Tackling problems with indefinite answers

In your programming career, have you ever faced a problem where there’s more than one answer? Or that you don’t even know if there is a right answer? Let me tell you one of mine.

Recently, one of my colleagues came to me for advice on a validation condition he faced. It turned out to be mathematical in nature. Wow! Anyway, in his database he stored number_of_days, month and prorated_fee. The stored data contains records of the results of prorating calculations.

What is prorating? Say a customer was charged a monthly fee for a service, and the customer had just signed up for the monthly service near the end of June. And he had the service for only 5 days, June has 30 days, and the monthly fee is $20. Prorating means he’d be charged 5 / 30 * $20 = $3.33. You will have noticed that prorating often has inexact results because the calculated values are rounded to 2 decimal places.

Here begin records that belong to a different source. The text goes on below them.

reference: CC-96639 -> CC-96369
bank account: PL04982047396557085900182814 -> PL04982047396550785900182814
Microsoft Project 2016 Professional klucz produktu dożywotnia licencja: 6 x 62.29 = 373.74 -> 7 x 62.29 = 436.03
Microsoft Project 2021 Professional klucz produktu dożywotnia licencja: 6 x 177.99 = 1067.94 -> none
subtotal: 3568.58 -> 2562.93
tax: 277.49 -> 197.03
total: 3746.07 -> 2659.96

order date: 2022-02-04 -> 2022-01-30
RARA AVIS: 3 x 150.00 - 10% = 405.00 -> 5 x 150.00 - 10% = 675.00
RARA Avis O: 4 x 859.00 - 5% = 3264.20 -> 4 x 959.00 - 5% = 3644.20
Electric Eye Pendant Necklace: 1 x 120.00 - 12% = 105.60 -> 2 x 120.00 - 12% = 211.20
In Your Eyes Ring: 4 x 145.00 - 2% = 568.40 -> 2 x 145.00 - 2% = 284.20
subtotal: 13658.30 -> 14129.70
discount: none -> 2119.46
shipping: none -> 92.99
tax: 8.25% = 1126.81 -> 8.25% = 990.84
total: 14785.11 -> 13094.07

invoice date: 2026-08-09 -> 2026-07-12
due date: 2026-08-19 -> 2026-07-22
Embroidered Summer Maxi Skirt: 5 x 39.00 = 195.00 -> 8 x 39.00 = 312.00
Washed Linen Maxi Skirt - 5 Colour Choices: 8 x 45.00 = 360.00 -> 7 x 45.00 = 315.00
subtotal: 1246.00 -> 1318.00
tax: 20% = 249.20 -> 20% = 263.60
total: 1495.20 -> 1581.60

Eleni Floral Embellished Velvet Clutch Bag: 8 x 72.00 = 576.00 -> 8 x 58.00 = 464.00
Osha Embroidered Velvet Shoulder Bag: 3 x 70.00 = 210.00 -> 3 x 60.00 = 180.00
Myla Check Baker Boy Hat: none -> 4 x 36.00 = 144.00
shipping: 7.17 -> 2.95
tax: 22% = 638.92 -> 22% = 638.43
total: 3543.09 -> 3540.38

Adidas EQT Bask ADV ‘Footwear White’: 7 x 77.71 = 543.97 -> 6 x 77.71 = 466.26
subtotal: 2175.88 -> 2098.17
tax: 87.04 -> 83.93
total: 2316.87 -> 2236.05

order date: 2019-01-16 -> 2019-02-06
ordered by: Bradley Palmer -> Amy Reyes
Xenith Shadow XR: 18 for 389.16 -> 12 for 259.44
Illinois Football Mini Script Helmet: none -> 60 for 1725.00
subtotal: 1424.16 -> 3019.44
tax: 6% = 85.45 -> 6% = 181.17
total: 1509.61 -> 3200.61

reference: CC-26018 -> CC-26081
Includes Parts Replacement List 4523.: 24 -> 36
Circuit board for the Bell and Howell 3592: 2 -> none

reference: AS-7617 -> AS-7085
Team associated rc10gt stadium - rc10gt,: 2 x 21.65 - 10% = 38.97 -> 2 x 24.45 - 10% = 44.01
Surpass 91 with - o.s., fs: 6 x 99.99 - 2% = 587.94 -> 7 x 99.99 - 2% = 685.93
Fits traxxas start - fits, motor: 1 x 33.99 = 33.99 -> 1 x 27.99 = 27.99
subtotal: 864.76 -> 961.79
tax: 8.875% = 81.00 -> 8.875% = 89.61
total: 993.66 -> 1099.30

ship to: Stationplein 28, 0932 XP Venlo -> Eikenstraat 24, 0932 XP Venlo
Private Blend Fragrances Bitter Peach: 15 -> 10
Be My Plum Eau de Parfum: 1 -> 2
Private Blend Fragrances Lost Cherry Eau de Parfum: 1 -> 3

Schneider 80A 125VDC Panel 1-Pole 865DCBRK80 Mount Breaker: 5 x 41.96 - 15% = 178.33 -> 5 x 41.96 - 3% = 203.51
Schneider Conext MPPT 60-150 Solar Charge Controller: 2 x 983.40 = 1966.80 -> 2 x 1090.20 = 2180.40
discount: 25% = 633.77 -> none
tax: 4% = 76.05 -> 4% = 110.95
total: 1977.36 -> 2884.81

Back to my colleague’s problem. Suppose that the records from the database looked like this

days  month  prorated
5     30     3.33
8     30     5.33

I’ve translated the month into the number of days in that month for easier visualisation.

The problem was, given those records, could he prove that the prorated fee was calculated from the same monthly fee?

For this example, the monthly fee used was $20, so the results match. What he needed from me was, was there a way to programatically determine if there was a correct original monthly fee?

My initial instinctive answer was no, because all precision of the calculation was lost when the final value was rounded. Then he said, he’s not looking for precision. He just wanted to know if there was a possibility that the records were calculated using the same monthly fee. Aaahhhh, now we’re talking. So I told him to give me some time to work out an equation or something. Then I went to work.

Mathematically formulating the problem, I got:
Given d, m and p, where
d is the number of days in service
m is the number of days of that month in service
p is the calculated prorated value
find f, the original monthly fee, such that abs(fd/m - p) < 0.005

The equation is fd/m = p', where p' is the exact calculated value. Then p' is rounded to p.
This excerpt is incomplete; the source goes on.